Editor's note: Doug Berdie is president of Consumer Review Systems, a Minneapolis research firm.
Imagine you work at the fictional company TechniNano Inc. and your VP of marketing asked you to design a system allowing the company to conduct periodic B2B surveys so it can determine: criteria and processes customers/prospective customers use to make purchase decisions; product/service strengths to be leveraged and areas needing improvement; evolving marketplace needs; and whether/how customers should be segmented for marketing.
You’ve been involved with consumer surveys but realize B2B surveys might be different. What do you need to know?
The most fundamental difference between B2B and consumer surveys is that most B2B surveys are conducted to draw conclusions about organizations, whereas almost all consumer surveys wish to draw conclusions about individual people. Dealing effectively with this critical difference can result in highly effective B2B surveys, whereas failure to deal with it can result in sub-optimal surveys.
Companies conduct B2B surveys to understand the perspectives/experiences of: clients to whom they sell direct; companies who buy their products/services indirectly – through dealers, distributors and others in the channel; and channel partners who buy to resell to end users.
Surveys of each type present their own challenges.
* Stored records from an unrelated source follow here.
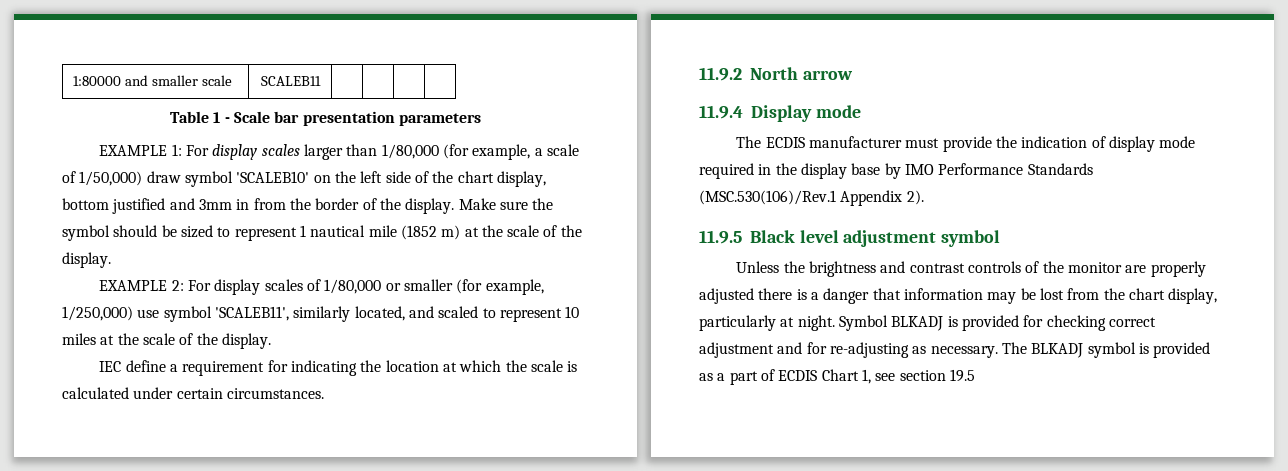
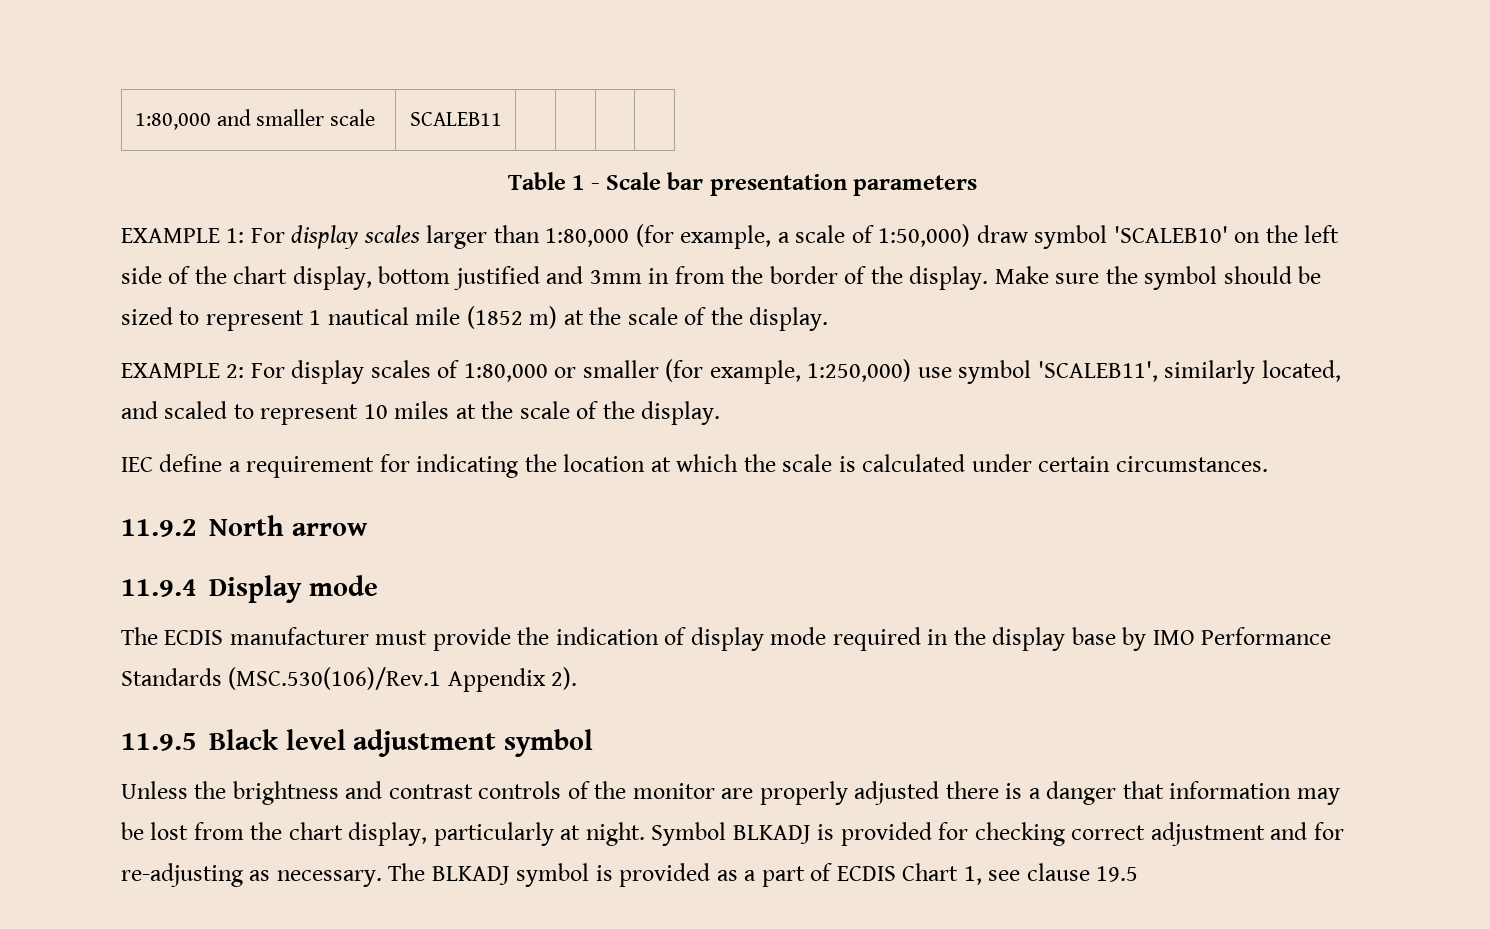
- 1:80000 and smaller scale | SCALEB11 | | | |
+ 1:80,000 and smaller scale | SCALEB11 | | | |
- EXAMPLE 1: For display scales larger than 1/80,000 (for example, a scale of 1/50,000) draw symbol 'SCALEB10' on the left side of the chart display, bottom justified and 3mm in from the border of the display.
+ EXAMPLE 1: For display scales larger than 1:80,000 (for example, a scale of 1:50,000) draw symbol 'SCALEB10' on the left side of the chart display, bottom justified and 3mm in from the border of the display.
- EXAMPLE 2: For display scales of 1/80,000 or smaller (for example, 1/250,000) use symbol 'SCALEB11', similarly located, and scaled to represent 10 miles at the scale of the display.
+ EXAMPLE 2: For display scales of 1:80,000 or smaller (for example, 1:250,000) use symbol 'SCALEB11', similarly located, and scaled to represent 10 miles at the scale of the display.
- The BLKADJ symbol is provided as a part of ECDIS Chart 1, see section 19.5
+ The BLKADJ symbol is provided as a part of ECDIS Chart 1, see clause 19.5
For example, TechniNano is more likely to know the identities of clients to whom it sells direct than it is the identities of companies who deal with TechniNano channel partners. Hence, it is easier to know whom to survey in the former than the latter. And, when assessing the experiences of its own channel partners, in addition to asking about product/service issues, TechniNano must include questioning that addresses partner fears of channel conflict and other business issues unique to the channel relationship. Failure to do so undercuts credibility ...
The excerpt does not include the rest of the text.